Provide an exact copy of the data, excluding the images.

━━━━━━━━

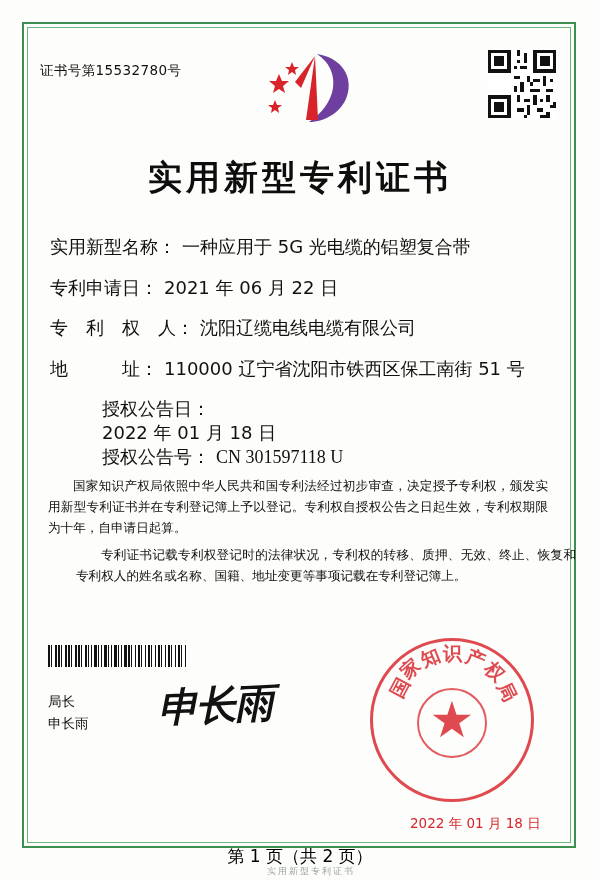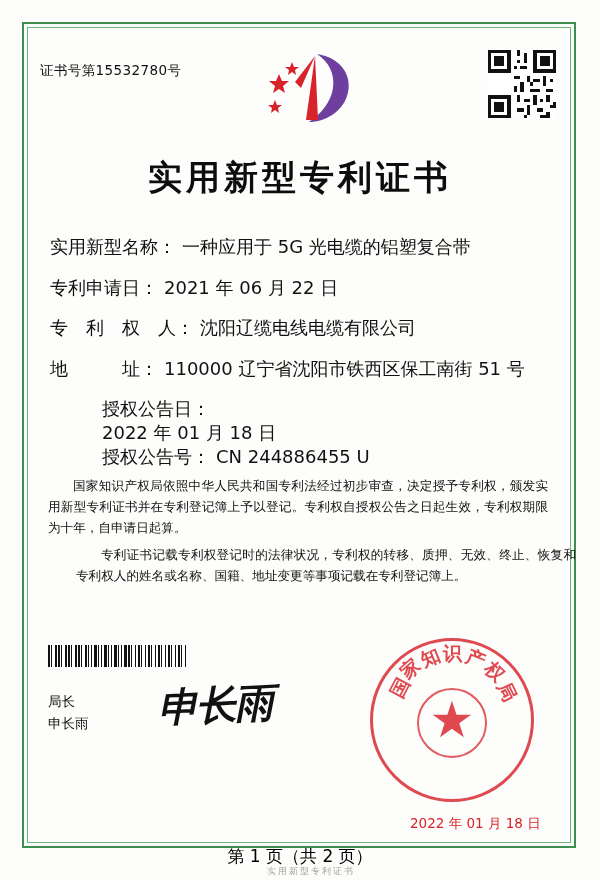--- a/index.html
+++ b/index.html
@@ -94,6 +94,7 @@
     margin-left:52px;
     display:flex;
     align-items:baseline;
+    font-family:Liberation Serif, serif;
   }
   
   .para{

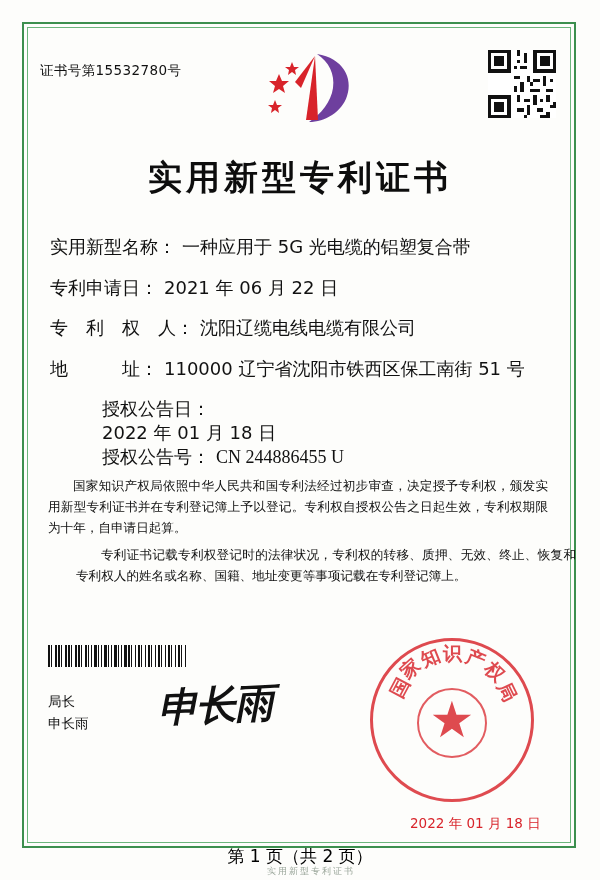--- a/index.html
+++ b/index.html
@@ -298,7 +298,7 @@
         <span class="val">2022 年 01 月 18 日</span>
         <span class="second">
           <span class="lbl">授权公告号：</span>
-          <span class="val">CN 244886455 U</span>
+          <span class="val">CN 301597118 U</span>
         </span>
       </div>
     </div>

━━━━━━━━

§ Response to the task
--- a/index.html
+++ b/index.html
@@ -94,6 +94,7 @@
     margin-left:52px;
     display:flex;
     align-items:baseline;
+    font-family:Liberation Serif, serif;
   }
   
   .para{

--- a/index.html
+++ b/index.html
@@ -298,7 +298,7 @@
         <span class="val">2022 年 01 月 18 日</span>
         <span class="second">
           <span class="lbl">授权公告号：</span>
-          <span class="val">CN 244886455 U</span>
+          <span class="val">CN 301597118 U</span>
         </span>
       </div>
     </div>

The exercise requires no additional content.